Say you've got 11 people, all of whom earn $50,000 per year, such that the median income is $50,000. What happens if next year one of them earns $1 billion, and the others are unchanged? What's the new median? It's still exactly $50,000. A median is simply the middle number in a series, and it isn't altered by changes in any number that doesn't alter what that middle number is. So, the rise of oligarchs would only alter the median number to the extent some of that wealth also trickled down to those right in the middle.
 
That's not how medians work. You may be thinking of averages.

Say you've got 11 people, all of whom earn $50,000 per year, such that the median income is $50,000. What happens if next year one of them earns $1 billion, and the others are unchanged? What's the new median? It's still exactly $50,000. A median is simply the middle number in a series, and it isn't altered by changes in any number that doesn't alter what that middle number is. So, the rise of oligarchs would only alter the median number to the extent some of that wealth also trickled down to those right in the middle.

right. so the higher the top value is the higher the median is.
 
oligarchs raise the standard deviation, or how spread out the data it.

averages become less representative of concrete reality instances with a more dispersed data set.
 
Youj are full of shit.

Is there a particular fact I shared that you're disputing, or does "full of shit" for you mean less "wrong about the facts" and more "hurtful to my feelings"?

Th9sel that want to want to succeddded are conservative, those that need goverment assistance are liberals.

No. I think the key difference is compassion. Many liberals, like me, have been economically successful, but we see that as coming with a moral obligation to pay it forward to others, to increase their chances to be successful, too. I think the conservative mindset is more like "well, I made it across that bridge, so it's time to burn it to the ground, so nobody uses it to overtake me."

As for Massachusetts being conservative, I suppose it depends on what you call conservative versus liberal. In the very traditional sense of the word "conservative," you could call Massachusetts conservative since it's full of people who favor policies that conserve our natural resources, for example, and people who favor taking a cautious approach when it comes to burdening the environment with pollutants. In that traditional sense, the radicals are those right-wingers in a rush to burn up all our fossil fuels and dump that into the air, blindly taking our chances with climate change.

However, in the sense that "conservative" is generally used in the US, Massachusetts is about as far from conservative as communities get here. It's a state that has voted for a Democrat for president in all but two elections in the last 60 years (even when a home-grown Republican, Romney, was on the ballot). It's a state where over 90% of the senate is Democrat, along with over 80% of the lower house of the legislature, and that hard tilt left has continued year after year for decades. It's a state where the biggest city hasn't elected a Republican mayor in about a century. It's a state that sends Congress members to Washington who routinely rank among the most liberal in the country. For example, Voteview's rank ordering by actual votes put Warren as the most liberal senator in the last session, while Markey was 5th-most liberal. Even the most conservative member of Massachusetts's Congressional delegation, Moulton is more liberal than 60% of the House.
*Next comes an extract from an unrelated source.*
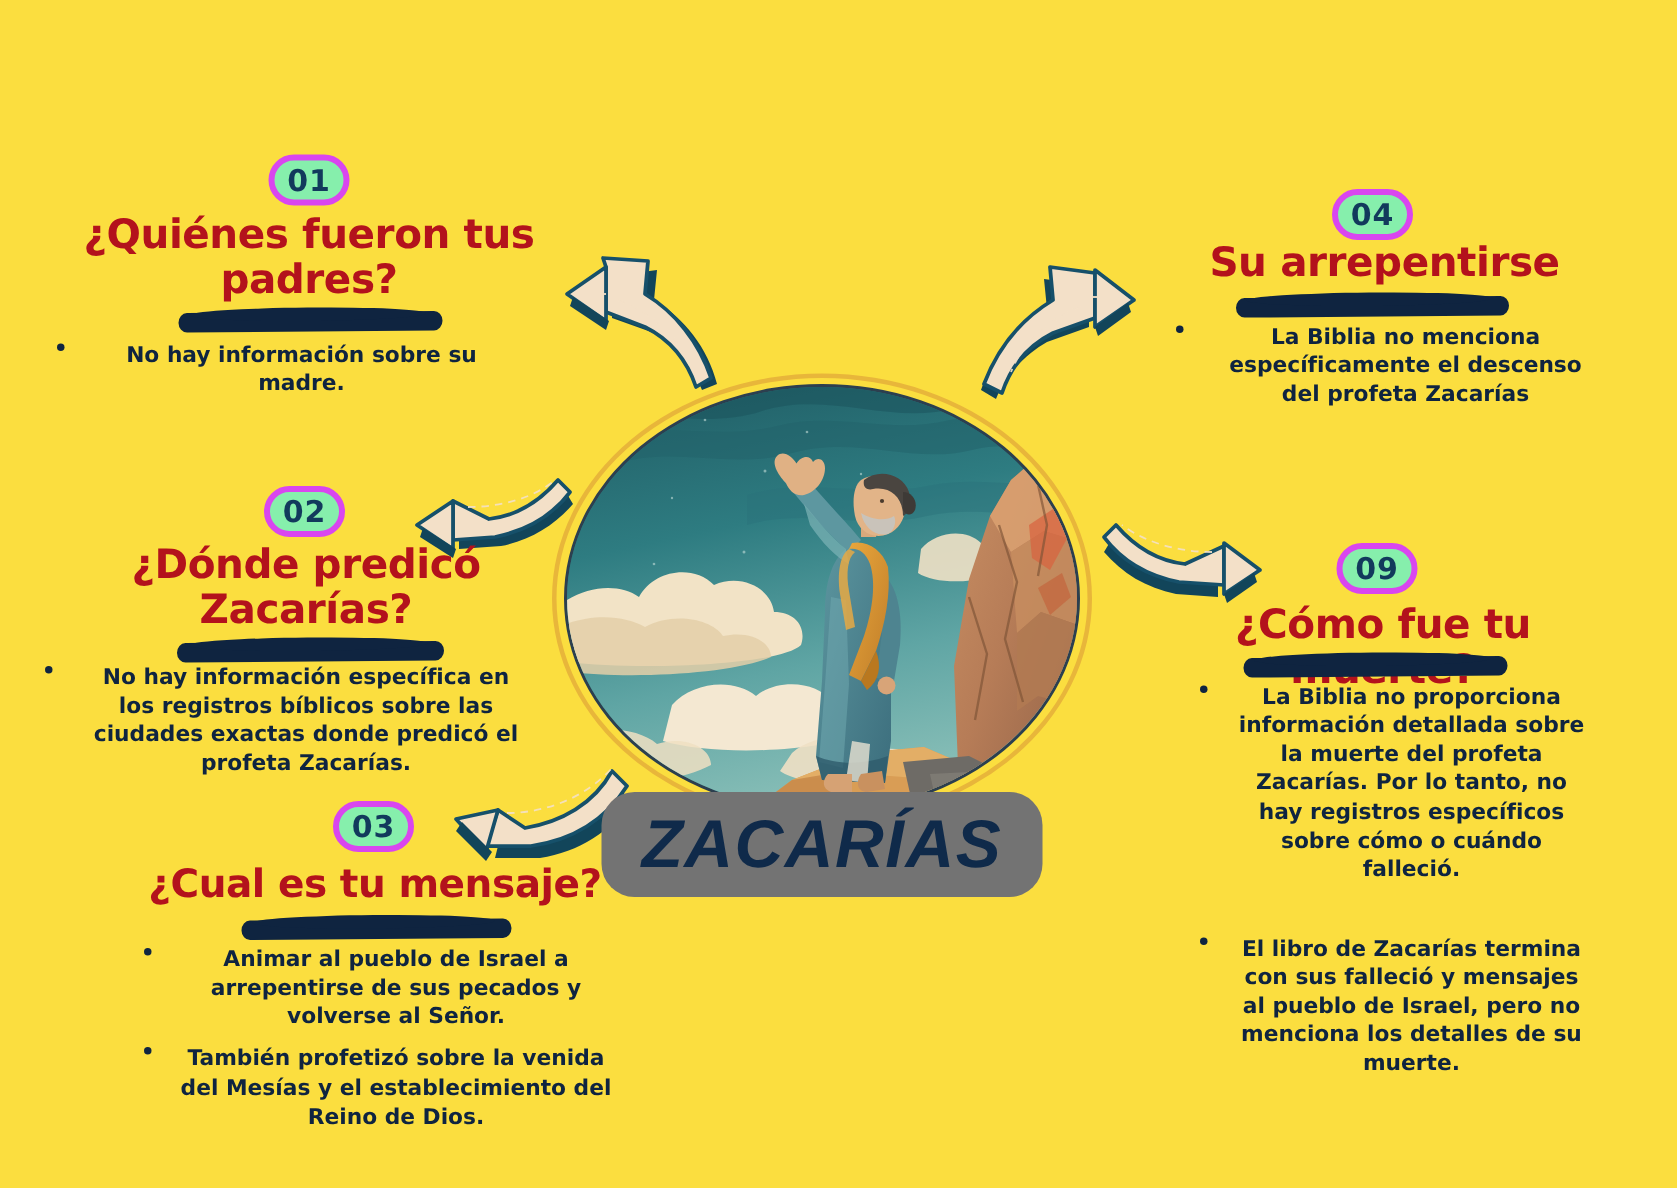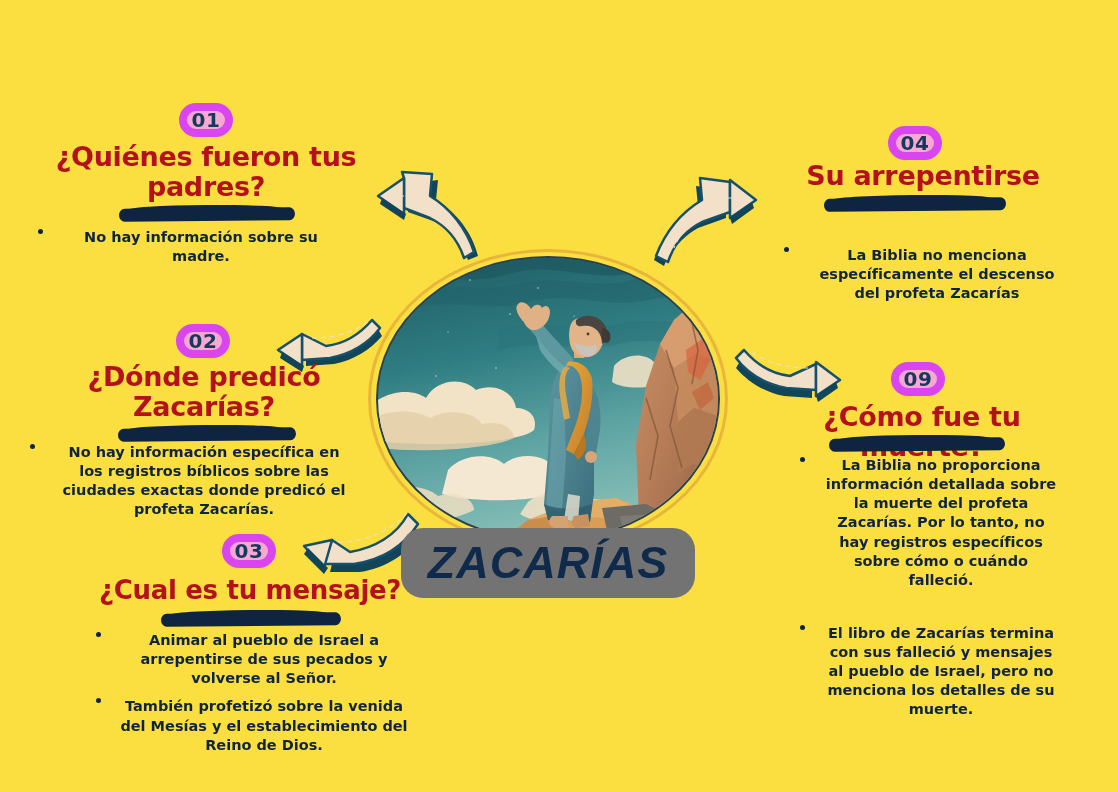"01" .badge { background: #f9a8d4 -> #86efac; border: 8px solid #d946ef -> 4px solid #d946ef }
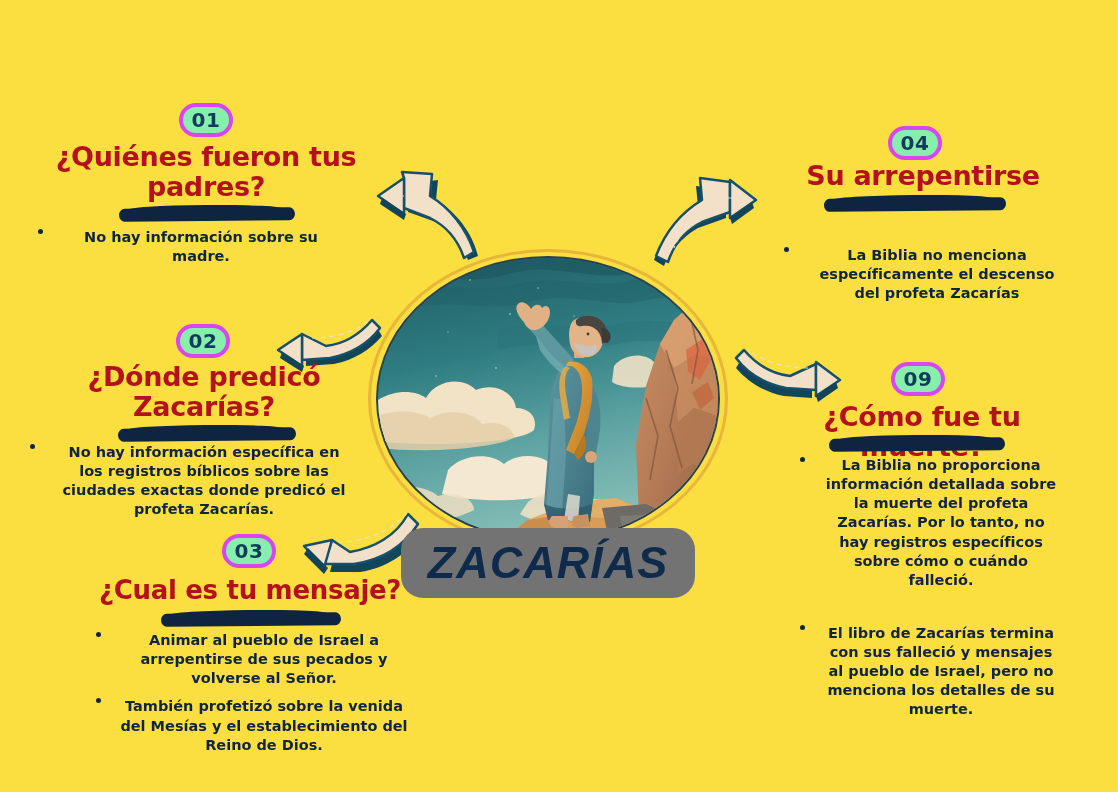"La Biblia no menciona específicamente" ul.bullets { margin-top: 30px -> none }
https://voteview.com/congress/senate

It's a state that was first in the nation to embrace gay marriage. It's a state where Trump lost every county in both the elections, and where Biden demolished him by over 30 points. It's a state where even the leading Republicans, like Charlie Baker, tend to be pro-choice, pro-environmentalism, pro-gun-control, and anti-Trump

https://www.boston.com/news/politic...achusettss-strict-gun-laws-as-national-model/

If that's "conservative," then it would be great if there were more "conservative Republicans" in this country.